Provided entries:
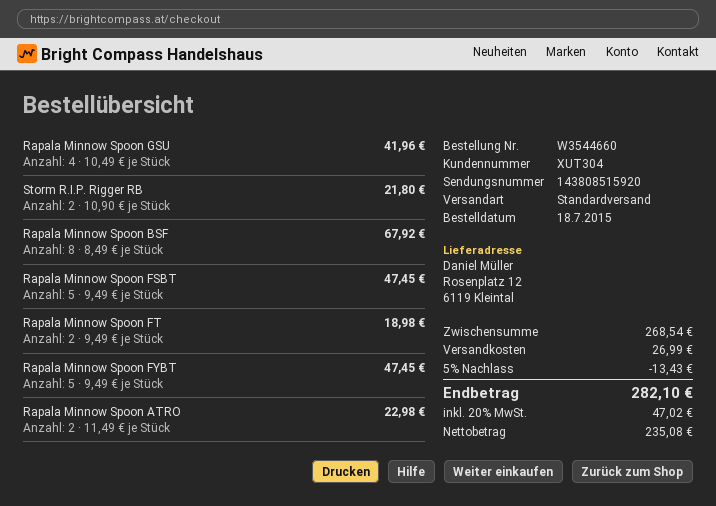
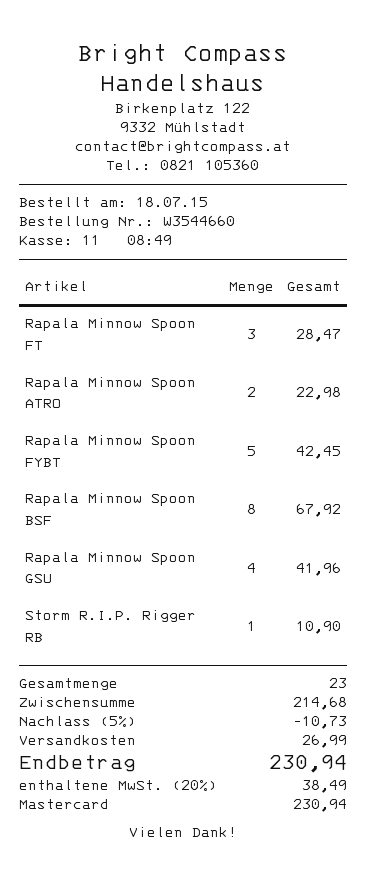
Storm R.I.P. Rigger RB: 2 for 21.80 -> 1 for 10.90
Rapala Minnow Spoon FSBT: 5 for 47.45 -> none
Rapala Minnow Spoon FT: 2 for 18.98 -> 3 for 28.47
Rapala Minnow Spoon FYBT: 5 for 47.45 -> 5 for 42.45
subtotal: 268.54 -> 214.68
discount: 5% = 13.43 -> 5% = 10.73
tax: 20% = 47.02 -> 20% = 38.49
total: 282.10 -> 230.94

Your objective: In the material above, please count the lines that hold the word "Rapala" and answer with only that number.

Answer space: 3